In this vein, an article by Doug Saunders in the focus section of the Globe and Mail of Saturday, December 17, that some of you may have read, is both of interest and germane. Saunders recently published Arrival City: The Final Migration and our Next World which won Saunders the $35,000 Donner Prize for best book by a Canadian on public policy. His recent Globe article was about an area of urban squalor in Antwerp, known by its postal code as 2060. The mayor of Antwerp had invited Saunders to visit and study the area, and then to offer suggestions on what the city night do to address the issues. Saunders' second of three “prescriptions for transformation” was to establish “a top quality secondary school.” In elaboration he wrote, “in other words, the 2060 needs a model institution that will not just bring children back, but make middle-class families from outside compete to get in.” That is not an option for a city council in Ontario. Schools are administered by school boards directly elected and funded by you.

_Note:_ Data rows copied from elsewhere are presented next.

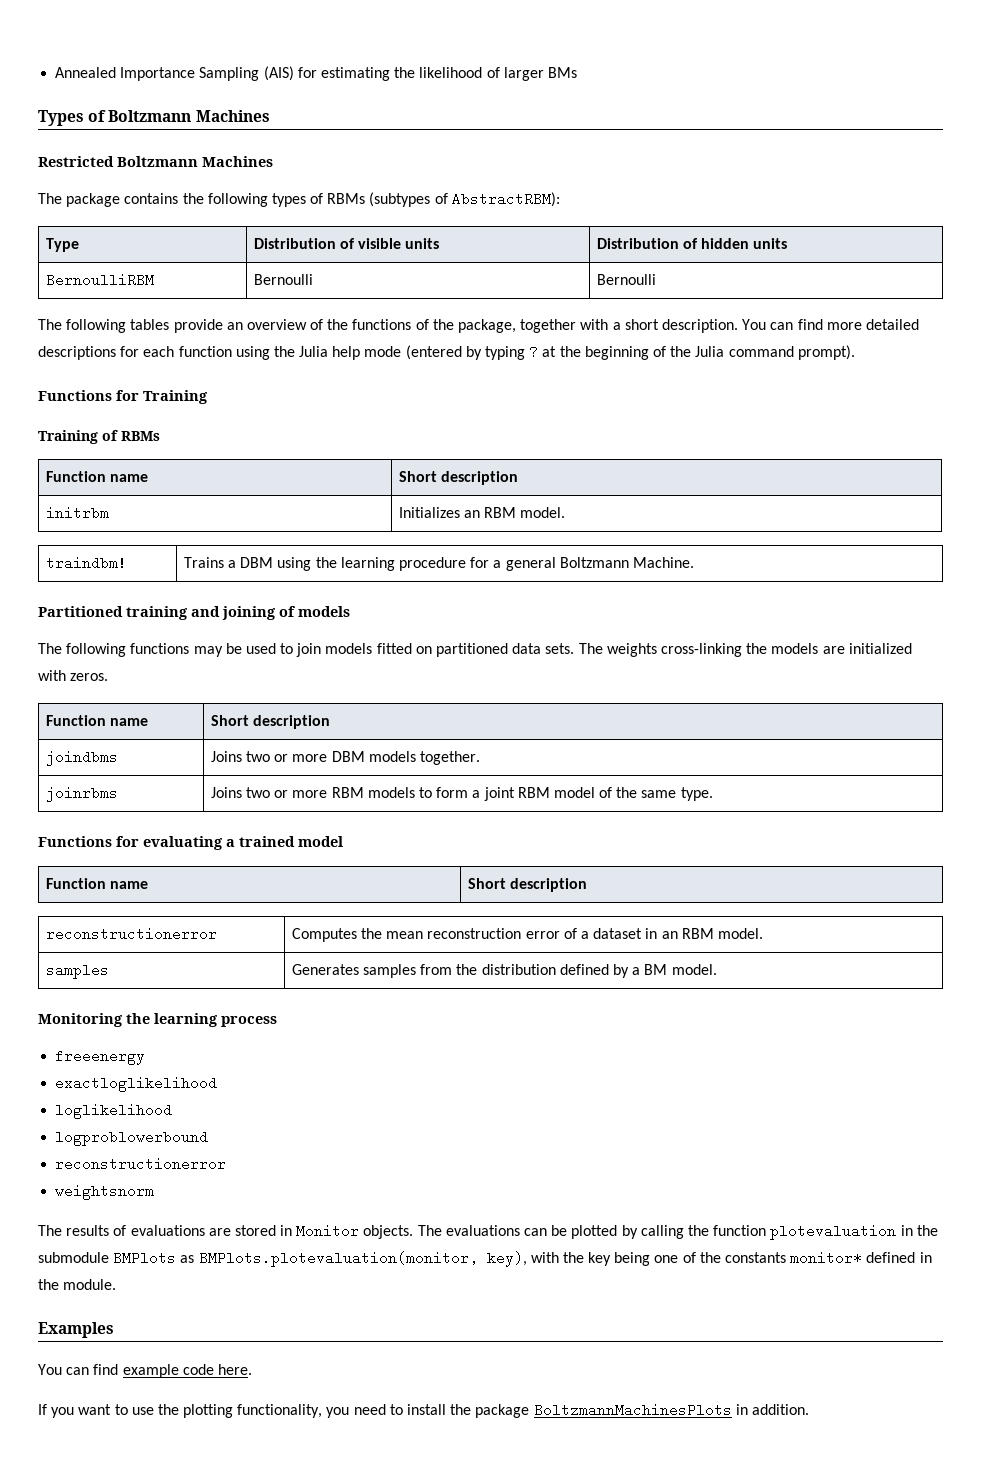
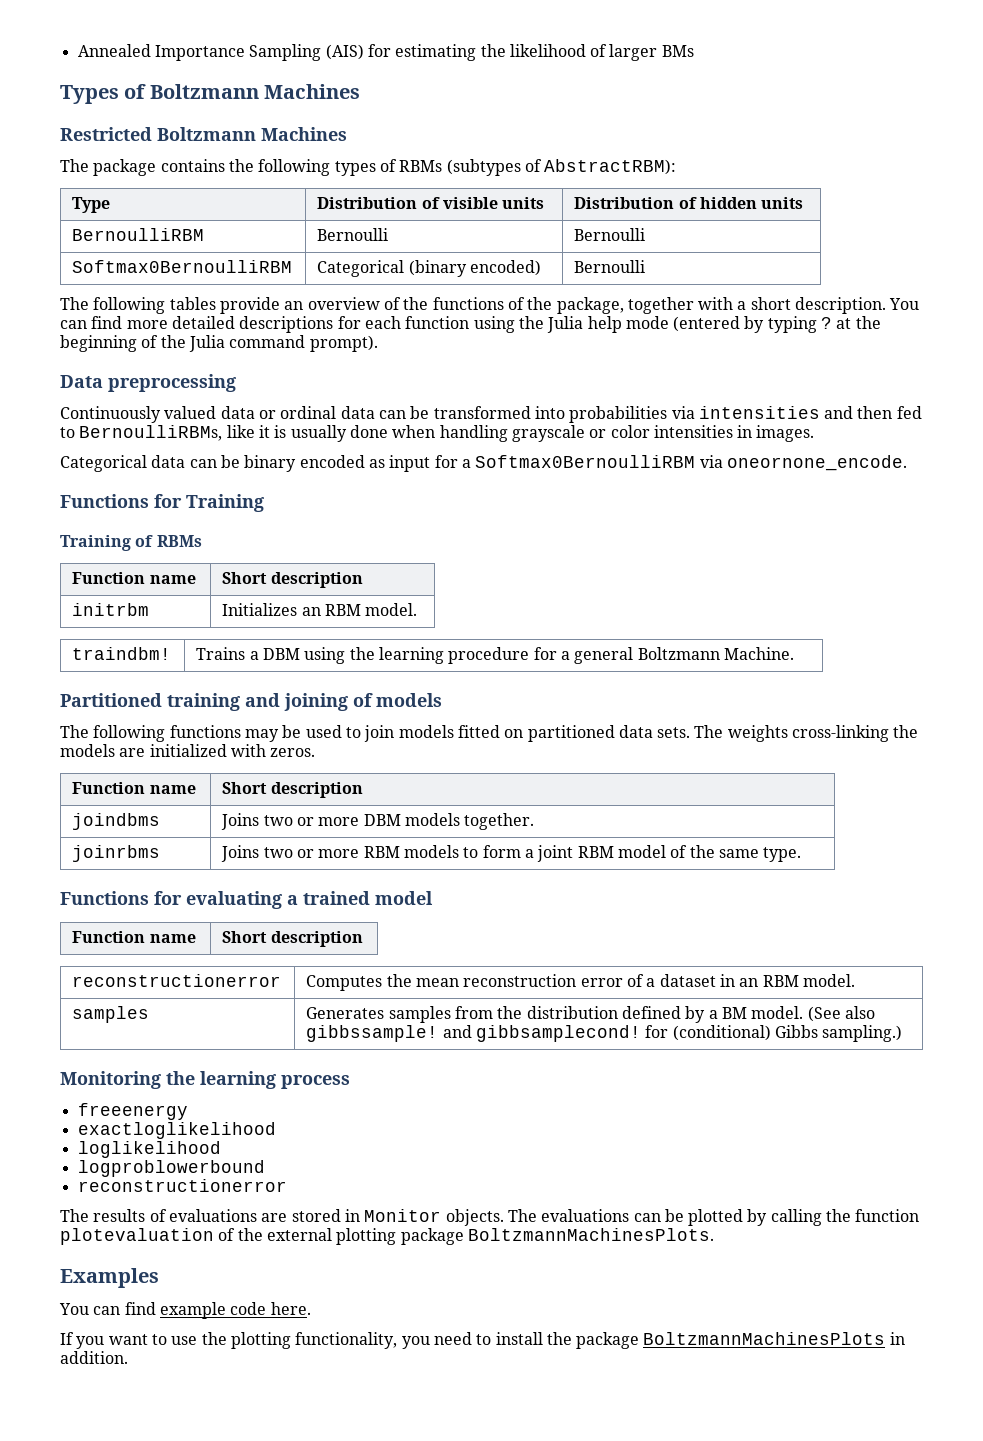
(656, 279) none -> [72,260,293,273] [317,260,542,277] [574,260,646,273] // Softmax0BernoulliRBM | Categorical (binary encoded) | Bernoulli
(855, 352) none -> [60,374,236,392] [60,406,922,423] [60,425,815,442] [60,455,907,472] // Data preprocessing // Continuously valued data or ordinal data can be transformed into probabilities via intensities and then fed to BernoulliRBMs, like it is usually done when handling grayscale or color intensities in images. // Categorical data can be binary encoded as input for a Softmax0BernoulliRBM via oneornone_encode.
(717, 969) none -> [807,1006,875,1022] [306,1025,903,1042] (See also gibbssample! and gibbsamplecond! for (conditional) Gibbs sampling.)
[55,1184,155,1200] // weightsnorm -> (287, 1185) none
[900,1225,938,1236] [38,1251,932,1267] [38,1279,117,1290] in the submodule BMPlots as BMPlots.plotevaluation(monitor, key), with the key being one of the constants monitor* defined in the module. -> [218,1228,714,1245] of the external plotting package BoltzmannMachinesPlots.

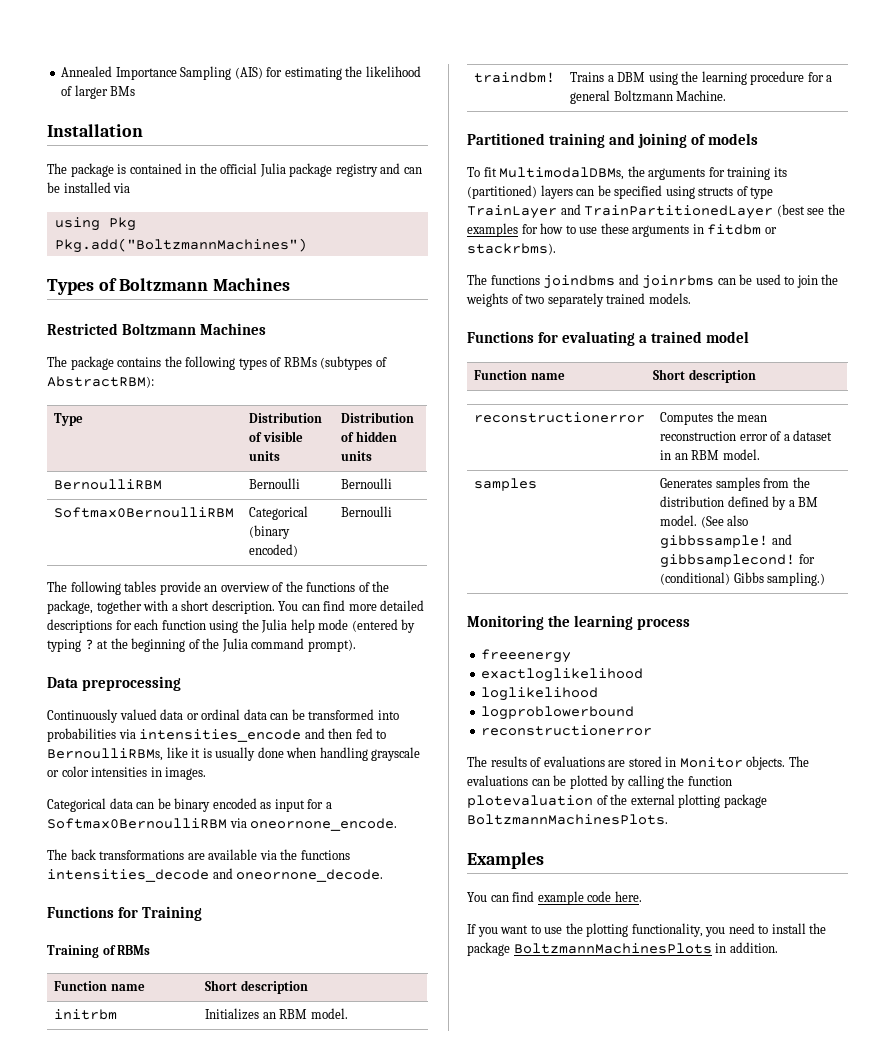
(694, 51) none -> [47,124,143,137] [47,163,422,177] [47,182,131,193] [54,217,136,231] [54,238,307,253] // Installation // The package is contained in the official Julia package registry and can be installed via // using Pkg // Pkg.add("BoltzmannMachines")
[698,406,820,419] intensities -> [139,729,302,742] intensities_encode
(907, 463) none -> [47,849,350,860] [47,868,384,882] // The back transformations are available via the functions intensities_decode and oneornone_decode.
[60,725,919,742] [60,744,316,757] [72,782,196,794] [222,782,363,798] [72,813,161,830] [221,813,535,830] [72,845,161,862] [221,845,802,862] The following functions may be used to join models fitted on partitioned data sets. The weights cross-linking the models are initialized with zeros. // Function name | Short description // joindbms | Joins two or more DBM models together. // joinrbms | Joins two or more RBM models to form a joint RBM model of the same type. -> [467,166,787,180] [467,185,774,199] [467,204,845,219] [467,223,777,237] [467,243,556,255] [467,274,839,289] [466,293,691,307] To fit MultimodalDBMs, the arguments for training its (partitioned) layers can be specified using structs of type TrainLayer and TrainPartitionedLayer (best see the examples for how to use these arguments in fitdbm or stackrbms). // The functions joindbms and joinrbms can be used to join the weights of two separately trained models.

The two PARCs that are currently in process have a rigorous meeting schedule and short time lines. I understand that recommendations are to be presented to the school board in six or eight months. To achieve that, they are meeting each week. While council has been invited to appoint a member of council to each PARC, it is of little real consequence. The school board meeting schedule dictates that the PARCs meet on Tuesday evenings. Council meets on the first and third Tuesday evening of each month. My colleagues who volunteered for the PARCs, Councillors Hutchison and Scott, are both members of the Environment Infrastructure and Transportation Committee that meets on the second Tuesday of each month.
The financial difficulties of the school board do need to be addressed. On the spending side, how much is being spent on busing for high school students? I am sure many of you, as I did, when at high school used public transit. Why can we not expect that teenaged high school students in an urban area will use the public bus rather than a costly school bus ?
On the revenue side, we should require that the school board provincial Ministry of Education look closely at funding. School rates that do not keep pace with inflation and allow for infrastructure are irresponsible. A provincial funding formula that adopts a “one size fits all” approach, rather than acknowledging that an older downtown city school requires more infrastructure funding that that needed by a newly-built suburban school is also short-sighted. The McGuinty government cannot achieve its objective of an urban growth boundary combined with downtown intensification if it also adopts policies that make it impossible for families to live in such areas.
I would strongly urge all residents who are concerned about a school closure to raise the matter directly with their school trustee, (in Sydenham District, Paula Murray) the school board chair, Helen Chadwick, and in support of provincial funding, our MPP, John Gerretsen. Those of you who have a Queen’s connection may also wish to use that channel to urge the university as an institution, to speak in support of KCVI.
I welcome your views and ideas on these matters.